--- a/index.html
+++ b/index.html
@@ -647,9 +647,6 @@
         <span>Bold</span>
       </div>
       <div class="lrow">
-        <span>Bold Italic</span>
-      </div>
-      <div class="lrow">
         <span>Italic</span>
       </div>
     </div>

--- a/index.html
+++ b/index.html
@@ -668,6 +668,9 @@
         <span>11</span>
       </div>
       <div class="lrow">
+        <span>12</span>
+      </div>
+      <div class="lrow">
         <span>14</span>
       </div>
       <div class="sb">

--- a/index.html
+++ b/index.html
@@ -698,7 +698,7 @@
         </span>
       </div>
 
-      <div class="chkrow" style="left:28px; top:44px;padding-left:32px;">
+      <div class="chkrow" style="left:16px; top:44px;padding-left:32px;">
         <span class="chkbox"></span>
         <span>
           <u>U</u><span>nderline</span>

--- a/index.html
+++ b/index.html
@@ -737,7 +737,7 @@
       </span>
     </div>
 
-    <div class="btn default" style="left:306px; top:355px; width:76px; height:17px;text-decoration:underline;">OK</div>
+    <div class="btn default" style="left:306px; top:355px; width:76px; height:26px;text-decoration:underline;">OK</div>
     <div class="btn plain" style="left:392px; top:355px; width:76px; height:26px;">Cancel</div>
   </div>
...
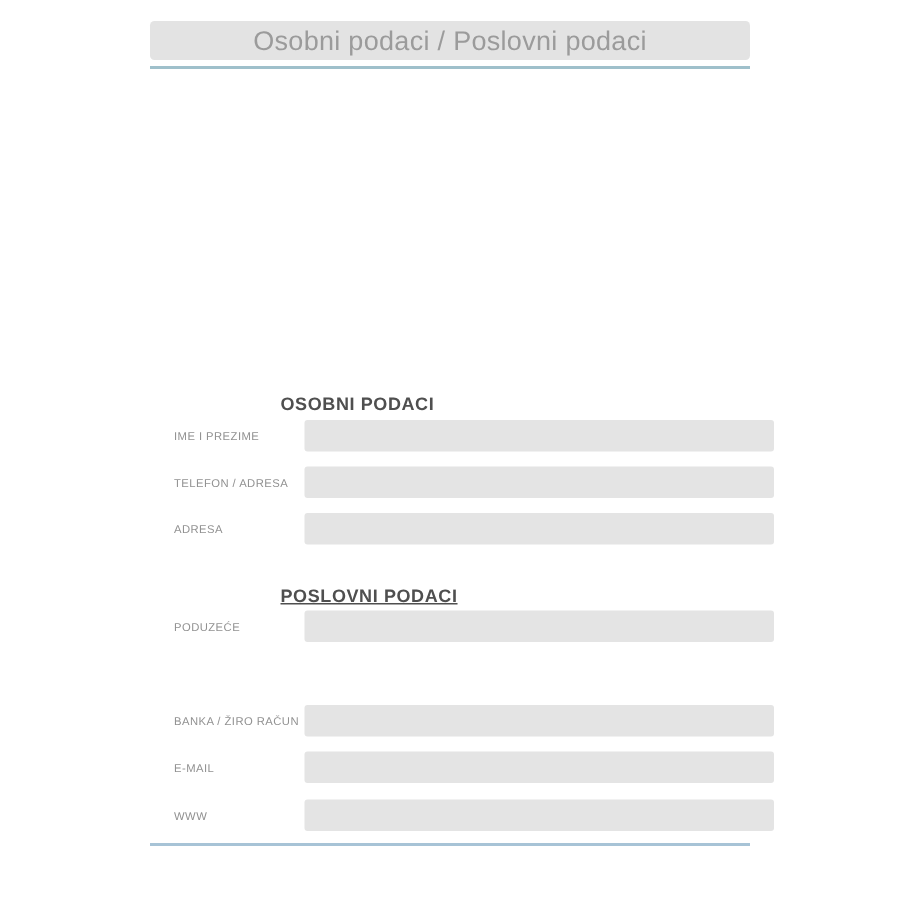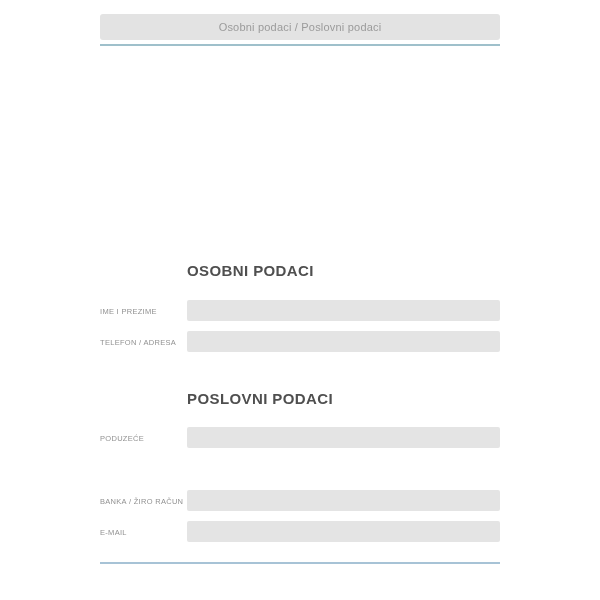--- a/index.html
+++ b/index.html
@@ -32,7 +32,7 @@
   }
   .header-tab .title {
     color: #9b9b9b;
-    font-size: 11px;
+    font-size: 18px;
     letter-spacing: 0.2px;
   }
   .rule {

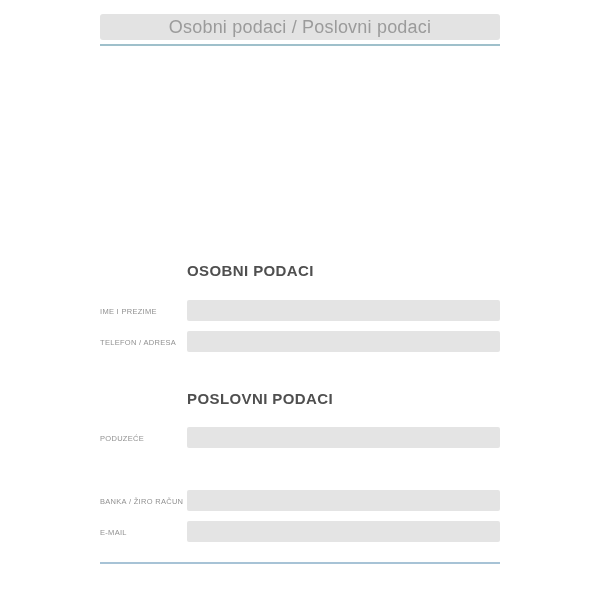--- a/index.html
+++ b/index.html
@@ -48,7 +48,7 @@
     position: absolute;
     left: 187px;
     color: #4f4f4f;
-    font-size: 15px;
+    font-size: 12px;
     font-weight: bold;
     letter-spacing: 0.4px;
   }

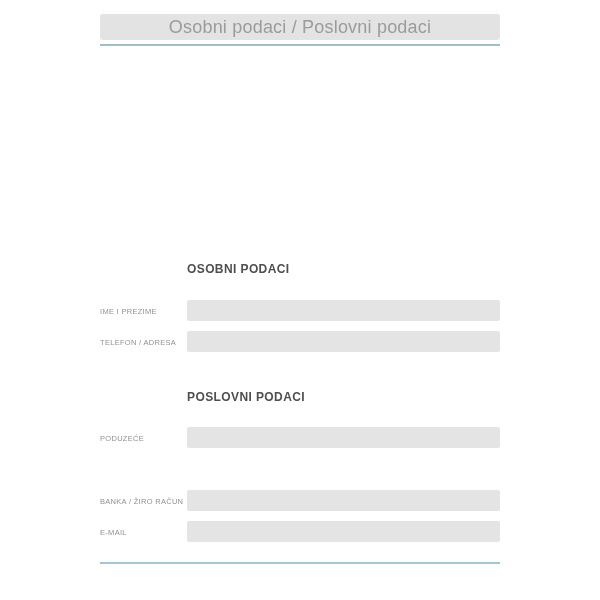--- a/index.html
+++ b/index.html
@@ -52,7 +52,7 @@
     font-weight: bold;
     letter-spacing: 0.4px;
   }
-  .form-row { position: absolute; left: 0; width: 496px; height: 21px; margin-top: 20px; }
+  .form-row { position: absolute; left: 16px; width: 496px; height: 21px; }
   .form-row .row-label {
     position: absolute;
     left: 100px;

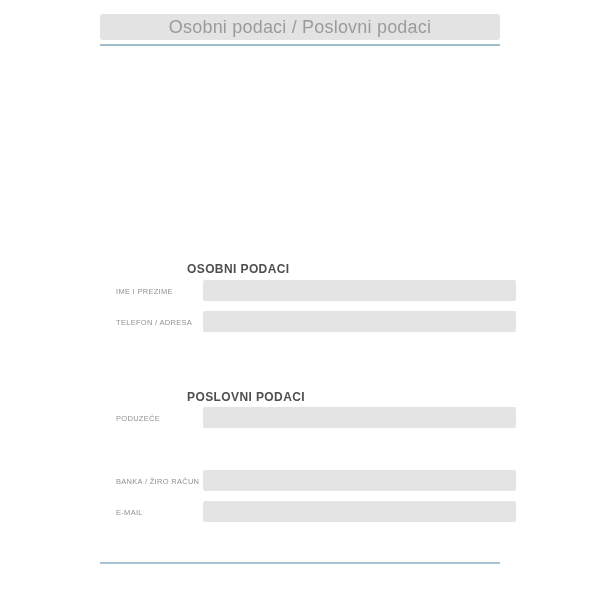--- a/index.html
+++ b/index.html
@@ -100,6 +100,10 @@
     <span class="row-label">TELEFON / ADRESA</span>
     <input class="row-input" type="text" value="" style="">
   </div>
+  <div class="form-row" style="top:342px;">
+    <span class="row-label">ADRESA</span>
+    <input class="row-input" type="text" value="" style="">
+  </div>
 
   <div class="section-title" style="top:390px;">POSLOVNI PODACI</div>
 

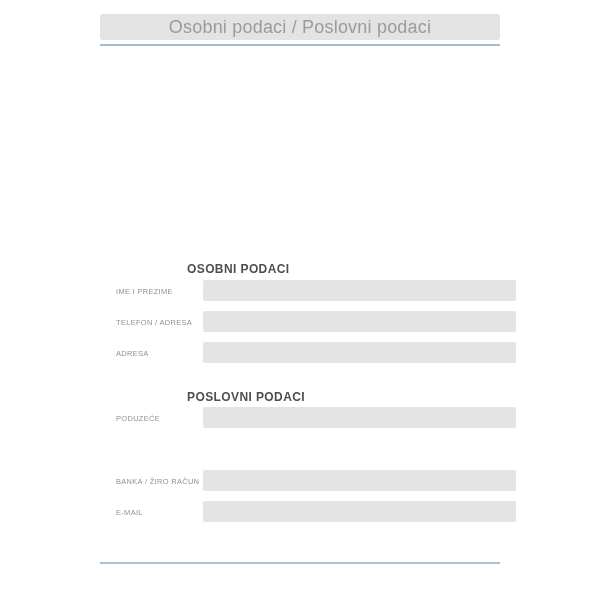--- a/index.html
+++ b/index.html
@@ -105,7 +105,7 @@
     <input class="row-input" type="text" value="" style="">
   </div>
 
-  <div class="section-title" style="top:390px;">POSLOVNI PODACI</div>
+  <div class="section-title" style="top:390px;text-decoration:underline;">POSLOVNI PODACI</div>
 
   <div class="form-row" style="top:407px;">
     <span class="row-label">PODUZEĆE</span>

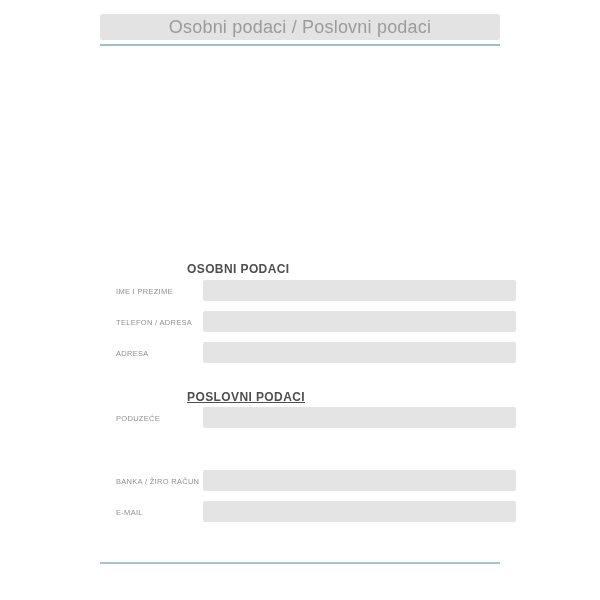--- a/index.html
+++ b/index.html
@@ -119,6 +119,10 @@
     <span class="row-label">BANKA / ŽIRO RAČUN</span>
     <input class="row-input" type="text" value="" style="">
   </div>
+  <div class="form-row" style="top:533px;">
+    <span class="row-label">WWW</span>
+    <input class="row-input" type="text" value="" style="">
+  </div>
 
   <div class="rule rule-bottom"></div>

* **HOW TO COMPLETE THIS TASK**
Those lines above that contain the string "font" should be returned.

* **RESULT FOR THIS TASK**
-    font-size: 11px;
+    font-size: 18px;
-    font-size: 15px;
+    font-size: 12px;
     font-weight: bold;
     font-weight: bold;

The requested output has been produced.